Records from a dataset
-- Opening Marker --

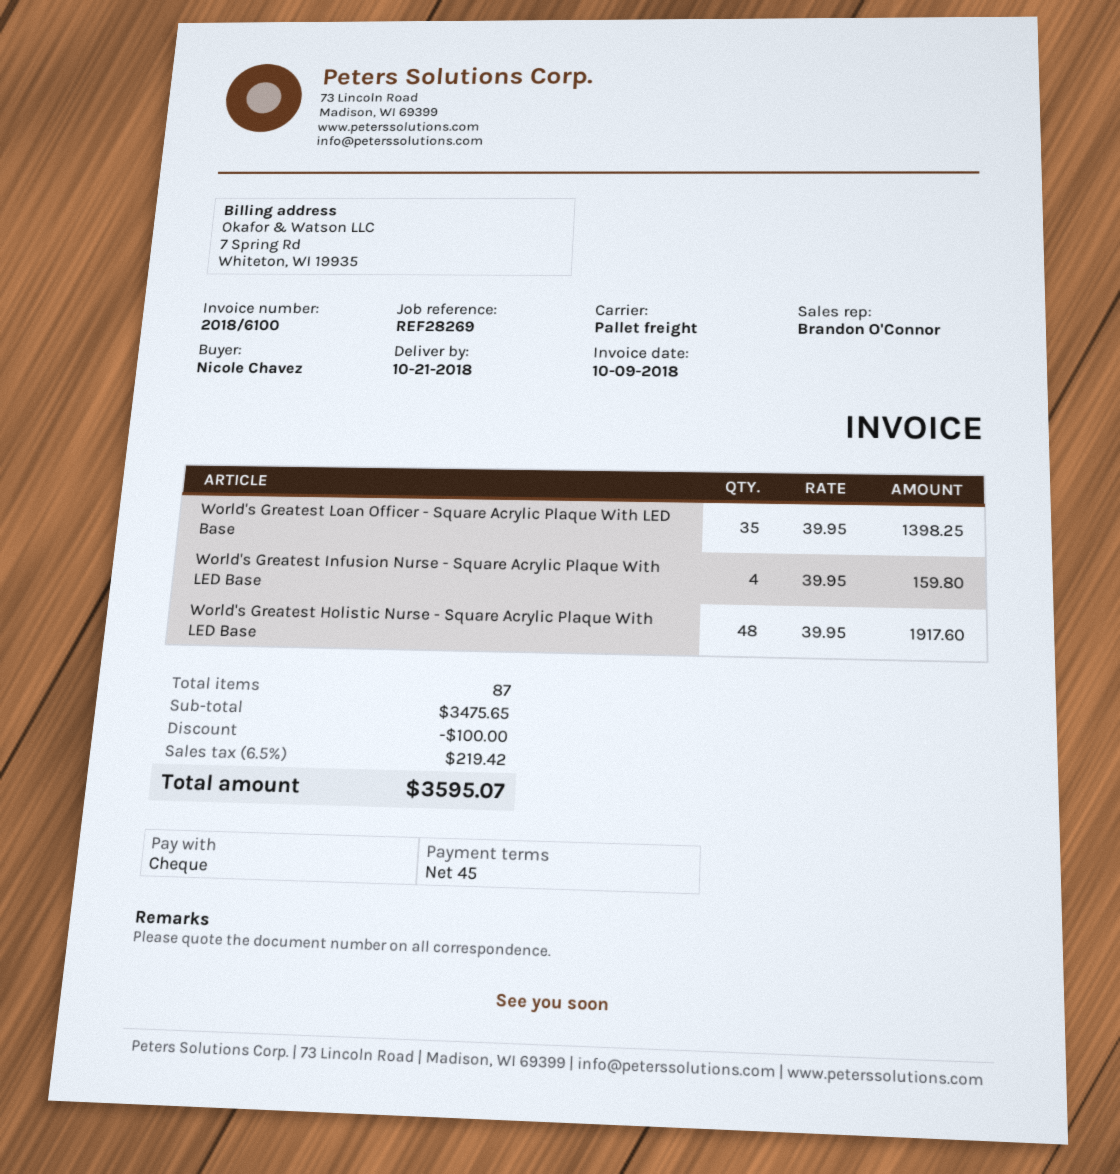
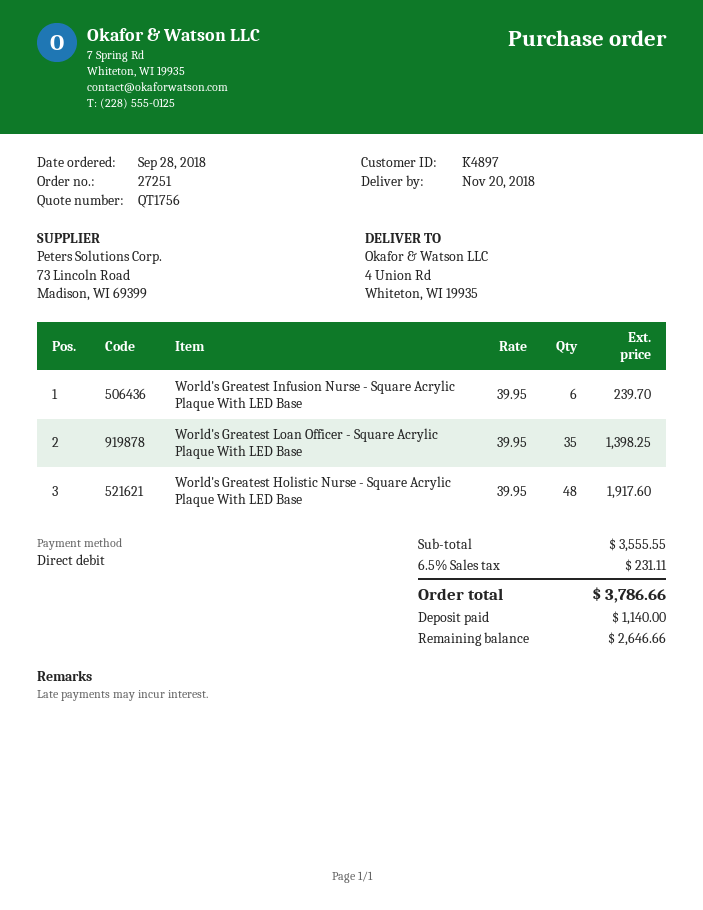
delivery date: 2018-10-21 -> 2018-11-20
payment method: cheque -> direct debit
World's Greatest Infusion Nurse - Square Acrylic Plaque With LED Base: 4 x 39.95 = 159.80 -> 6 x 39.95 = 239.70
subtotal: 3475.65 -> 3555.55
discount: 100.00 -> none
tax: 6.5% = 219.42 -> 6.5% = 231.11
total: 3595.07 -> 3786.66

-- Closing Marker --

--- WHAT YOU WILL DO ---
Print all of the entries word for word. Skip any images they contain.

--- SOLUTION TO THIS PROBLEM ---
delivery date: 2018-10-21 -> 2018-11-20
payment method: cheque -> direct debit
World's Greatest Infusion Nurse - Square Acrylic Plaque With LED Base: 4 x 39.95 = 159.80 -> 6 x 39.95 = 239.70
subtotal: 3475.65 -> 3555.55
discount: 100.00 -> none
tax: 6.5% = 219.42 -> 6.5% = 231.11
total: 3595.07 -> 3786.66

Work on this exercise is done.